> [Exercise details]
Among the entries below, count the lines with "family" in them and state the total without comment.

> [Excerpted data]
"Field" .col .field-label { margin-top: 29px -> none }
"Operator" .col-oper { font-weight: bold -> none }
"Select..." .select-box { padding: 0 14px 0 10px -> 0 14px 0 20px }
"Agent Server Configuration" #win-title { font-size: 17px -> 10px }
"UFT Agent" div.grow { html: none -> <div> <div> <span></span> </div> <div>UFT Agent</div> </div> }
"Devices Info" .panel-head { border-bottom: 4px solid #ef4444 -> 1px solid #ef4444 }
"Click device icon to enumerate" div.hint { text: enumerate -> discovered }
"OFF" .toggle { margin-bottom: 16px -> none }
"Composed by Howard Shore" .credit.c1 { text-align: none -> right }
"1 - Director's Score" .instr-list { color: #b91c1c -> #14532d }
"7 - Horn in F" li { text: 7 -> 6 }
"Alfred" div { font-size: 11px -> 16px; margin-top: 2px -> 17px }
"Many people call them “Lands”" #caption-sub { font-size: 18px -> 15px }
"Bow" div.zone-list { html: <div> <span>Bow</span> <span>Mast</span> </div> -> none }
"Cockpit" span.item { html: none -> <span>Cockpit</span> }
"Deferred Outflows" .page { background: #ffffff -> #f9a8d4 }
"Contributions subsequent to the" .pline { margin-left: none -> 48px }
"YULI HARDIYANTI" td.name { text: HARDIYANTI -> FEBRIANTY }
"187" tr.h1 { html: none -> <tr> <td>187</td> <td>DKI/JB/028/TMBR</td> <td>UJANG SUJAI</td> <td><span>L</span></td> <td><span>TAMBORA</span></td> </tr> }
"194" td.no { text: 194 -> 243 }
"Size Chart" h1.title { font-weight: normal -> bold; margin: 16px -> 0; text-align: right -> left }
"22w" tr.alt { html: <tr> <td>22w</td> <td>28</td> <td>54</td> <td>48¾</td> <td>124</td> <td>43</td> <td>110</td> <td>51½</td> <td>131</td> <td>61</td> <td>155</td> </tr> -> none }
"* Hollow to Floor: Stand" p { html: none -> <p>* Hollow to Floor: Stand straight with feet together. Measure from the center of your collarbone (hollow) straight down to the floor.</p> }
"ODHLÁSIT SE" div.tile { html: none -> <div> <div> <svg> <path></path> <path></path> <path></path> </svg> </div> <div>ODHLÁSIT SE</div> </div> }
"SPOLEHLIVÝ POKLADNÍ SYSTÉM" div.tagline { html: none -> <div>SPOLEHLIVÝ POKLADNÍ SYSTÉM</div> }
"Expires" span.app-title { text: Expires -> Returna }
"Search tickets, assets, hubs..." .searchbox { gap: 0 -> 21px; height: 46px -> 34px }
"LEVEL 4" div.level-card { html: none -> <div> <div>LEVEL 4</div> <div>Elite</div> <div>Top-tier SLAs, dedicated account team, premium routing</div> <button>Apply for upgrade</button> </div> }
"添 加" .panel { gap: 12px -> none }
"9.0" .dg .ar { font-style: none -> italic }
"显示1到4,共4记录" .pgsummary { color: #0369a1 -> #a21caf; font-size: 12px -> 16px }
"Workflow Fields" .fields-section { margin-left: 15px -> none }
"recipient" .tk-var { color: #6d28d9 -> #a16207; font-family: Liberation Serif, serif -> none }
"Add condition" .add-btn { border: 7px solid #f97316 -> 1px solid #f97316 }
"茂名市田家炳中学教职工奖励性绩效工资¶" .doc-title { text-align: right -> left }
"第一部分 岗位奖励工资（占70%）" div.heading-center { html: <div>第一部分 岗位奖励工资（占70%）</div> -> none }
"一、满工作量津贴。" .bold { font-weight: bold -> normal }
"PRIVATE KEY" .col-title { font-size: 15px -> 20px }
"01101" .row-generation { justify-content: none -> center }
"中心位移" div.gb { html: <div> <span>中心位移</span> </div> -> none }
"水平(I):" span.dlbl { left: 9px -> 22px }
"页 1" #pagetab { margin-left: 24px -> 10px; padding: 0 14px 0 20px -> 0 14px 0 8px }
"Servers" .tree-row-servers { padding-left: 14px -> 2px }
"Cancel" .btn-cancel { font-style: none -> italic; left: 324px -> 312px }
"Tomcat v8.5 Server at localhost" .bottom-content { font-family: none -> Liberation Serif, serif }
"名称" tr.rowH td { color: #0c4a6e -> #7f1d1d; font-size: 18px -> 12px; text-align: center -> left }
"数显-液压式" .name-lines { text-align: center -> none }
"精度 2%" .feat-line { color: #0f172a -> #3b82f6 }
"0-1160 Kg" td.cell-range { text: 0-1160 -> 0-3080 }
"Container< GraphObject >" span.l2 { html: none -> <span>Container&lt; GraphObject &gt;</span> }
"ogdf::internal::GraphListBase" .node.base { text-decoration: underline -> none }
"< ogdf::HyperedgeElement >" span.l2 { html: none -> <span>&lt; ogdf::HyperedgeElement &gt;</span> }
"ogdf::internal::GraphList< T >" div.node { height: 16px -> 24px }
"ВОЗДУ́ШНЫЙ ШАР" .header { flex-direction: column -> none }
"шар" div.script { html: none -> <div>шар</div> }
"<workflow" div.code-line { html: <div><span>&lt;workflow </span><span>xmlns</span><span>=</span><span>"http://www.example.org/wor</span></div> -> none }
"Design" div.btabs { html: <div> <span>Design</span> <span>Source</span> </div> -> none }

> [Solution to this problem]
2